Exercise prompt: This calls for a verbatim copy of all the data, with no images carried over.

Data listing:
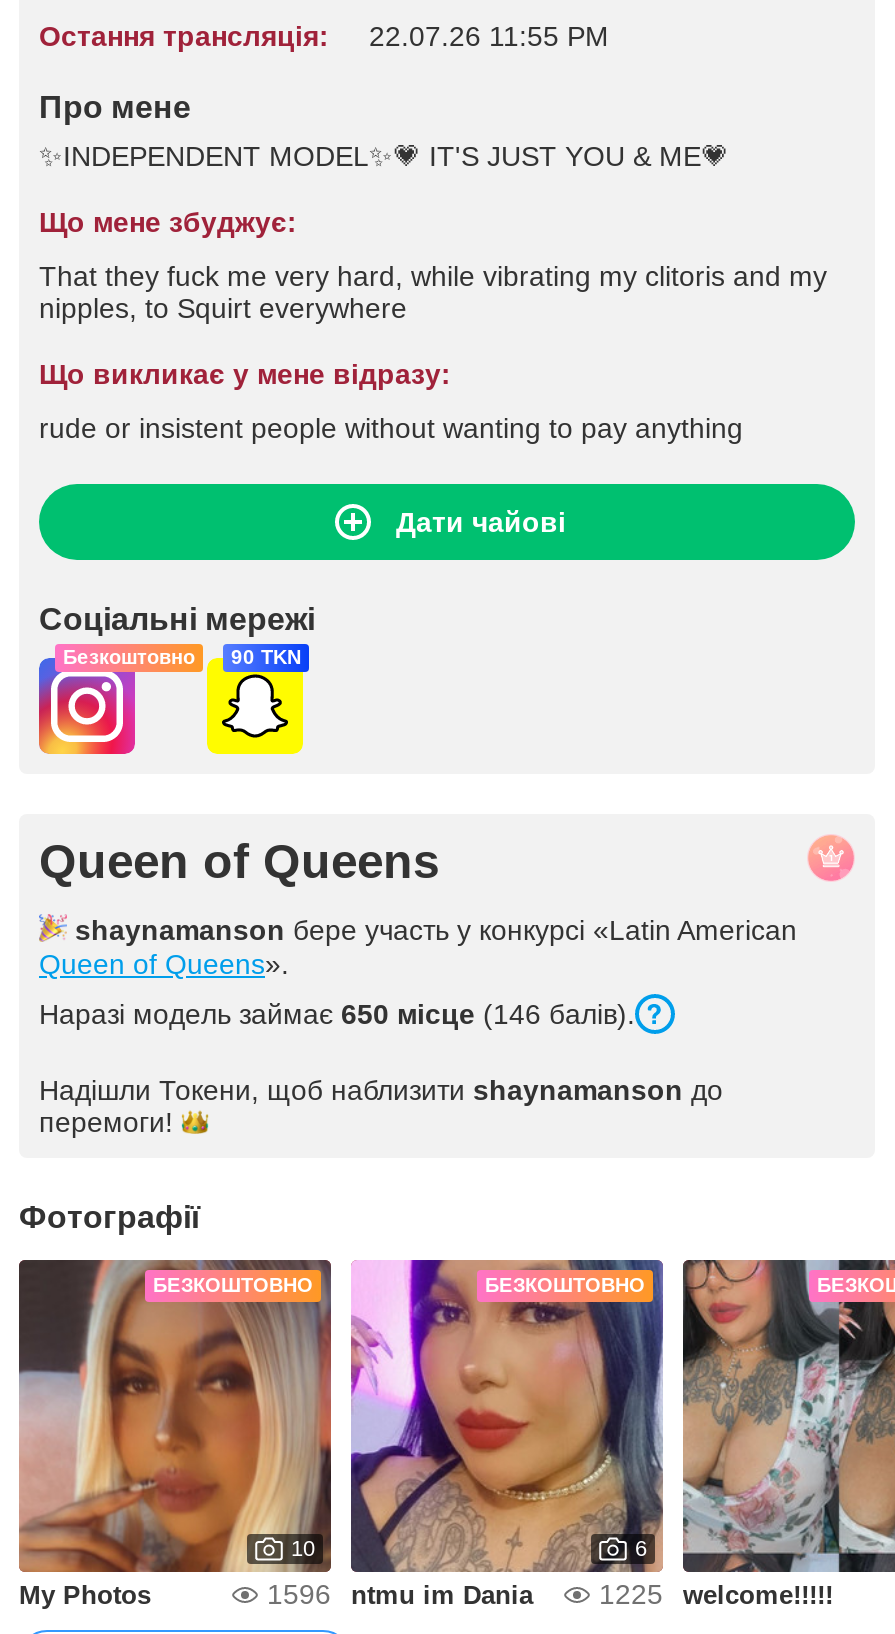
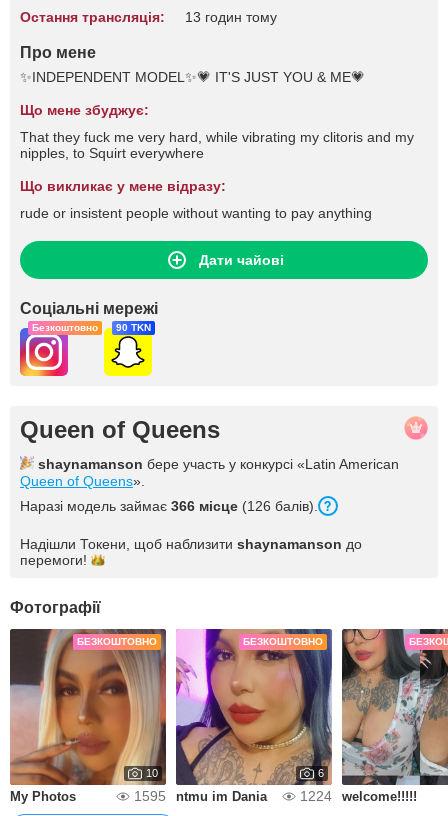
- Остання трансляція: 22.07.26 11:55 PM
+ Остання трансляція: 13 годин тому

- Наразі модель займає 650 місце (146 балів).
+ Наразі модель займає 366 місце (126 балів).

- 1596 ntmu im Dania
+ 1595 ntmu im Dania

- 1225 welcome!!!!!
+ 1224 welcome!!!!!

Final answer:
- Остання трансляція: 22.07.26 11:55 PM
+ Остання трансляція: 13 годин тому

- Наразі модель займає 650 місце (146 балів).
+ Наразі модель займає 366 місце (126 балів).

- 1596 ntmu im Dania
+ 1595 ntmu im Dania

- 1225 welcome!!!!!
+ 1224 welcome!!!!!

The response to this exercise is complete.